For a time, our best hope to save this land was
to do what we conservationists always do: Battle it out in the
courts and in the media, knowing full well that while we might win
some battles, we would also lose others. However, even if we were
successful in tying up the developments in court, the ranch could
simply have responded by selling off its nearly 1,000 legal
parcels. The resulting checkerboard landscape of development and
open space would do little to help birds, wildlife and habitat.

Fortunately, all parties were willing to sit down and
reason out a solution that made more sense for the future of this
remarkable landscape.

The agreement, negotiated by
Audubon California, the Sierra Club, the Natural Resources Defense
Council, the Endangered Habitats League and the Planning and
Conservation League, secures permanent protection of 375 square
miles — eight times the size of San Francisco and about 90 percent
of the Tejon Ranch. The settlement also provides funding for an
independent science-driven conservancy to restore the land and
ensure public access. Thirty-seven miles of the Pacific Crest Trail
will be re-routed through the property, and the creation of a major
state park will allow the public to enjoy this incredible place.

In exchange, we have agreed not to oppose three
developments on the remaining 10 percent of the ranch. These
developments — none of which have been approved yet by regulatory
agencies — will undergo full public review and be subject to all
environmental protection laws.

Of course, no development
at all would have been preferable. But one has only to look around
Kern and Los Angeles counties and see what is happening on
privately held land to understand that this outcome is just wishful
thinking. To commit ourselves to years of fighting for a pipe dream
would have been irresponsible.
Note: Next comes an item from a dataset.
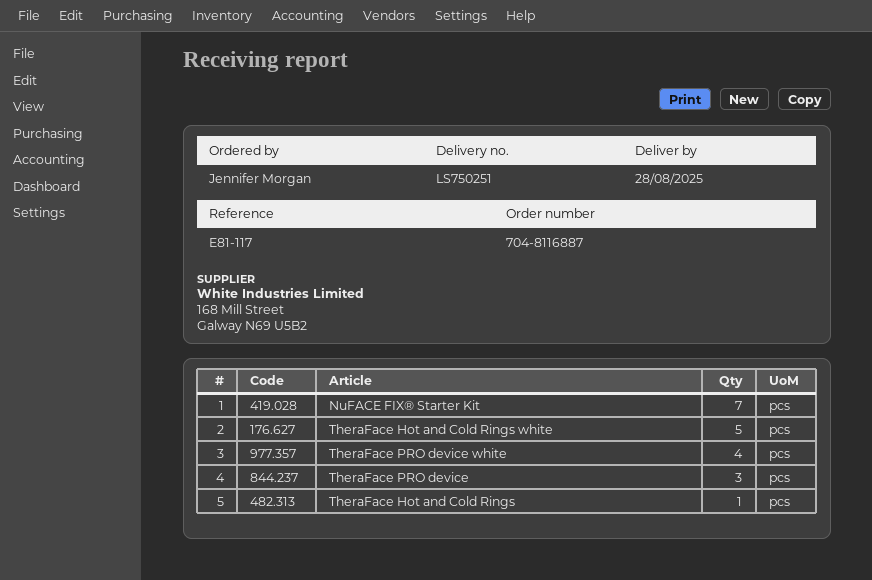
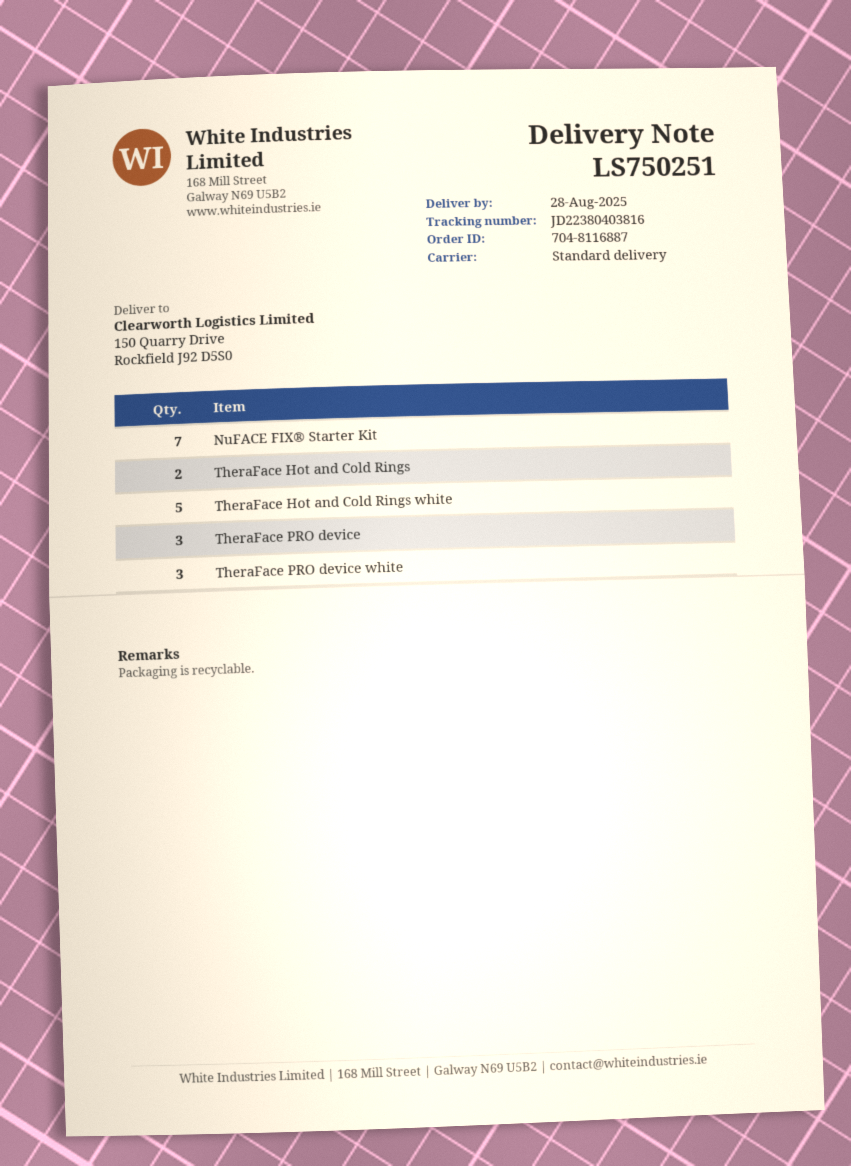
TheraFace PRO device white: 4 -> 3
TheraFace Hot and Cold Rings: 1 -> 2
It would have meant gambling with
California’s most biologically diverse property, particularly
in light of the opportunity this agreement presents right now.

Since the agreement was announced, concerns have been
raised about whether this agreement protects the California condor.
Ever since I saw my first California condor, just west of the Tejon
Ranch in August 1983, I have understood the magic of this bird.
Speaking on behalf of Audubon, an organization that has been out
front since the 1930s in the battle to save the condor, I can say
that this endangered species was our foremost concern.

We reviewed condor flight data and consulted with eminent condor
scientists, including Pete Bloom, Lloyd Kiff and Bob Risebrough.
Bloom is a hero in the fight to save the condor, and the stories of
him lying in holes to catch and protect the last wild condors in
the ‘80s are still told and re-told with a sense of awe.
Without people like him, there likely would be no condors left.

Bloom, Kiff and Risebrough had total freedom to analyze
the plans and agree or disagree, and to do so publicly. They made a
number of strong recommendations, and each was incorporated into
the plan. The agreement provides for the protection of the
overwhelming majority of the ranch’s vast backcountry condor
habitat and also gives long-term funding for condor conservation.

We recognize that scientists often disagree. Nothing in
our agreement precludes such critics or any other members of the
public from participating in the review process conducted by the
U.S. Fish and Wildlife Service or any of the many other review
processes related to the area’s developments. Those review
processes will have the ultimate say as to whether the proposal
meets the condor’s needs.

If the Fish and Wildlife
Service believes that additional steps are warranted, it will
require them, and in so doing will build on the clear and certain
conservation outcomes achieved by the Tejon Ranch Agreement.

Graham Chisholm is a contributor to Writers on
the Range, a service of
High Country News
(hcn.org). He is director of conservation for Audubon
California and lives in Berkeley,
California.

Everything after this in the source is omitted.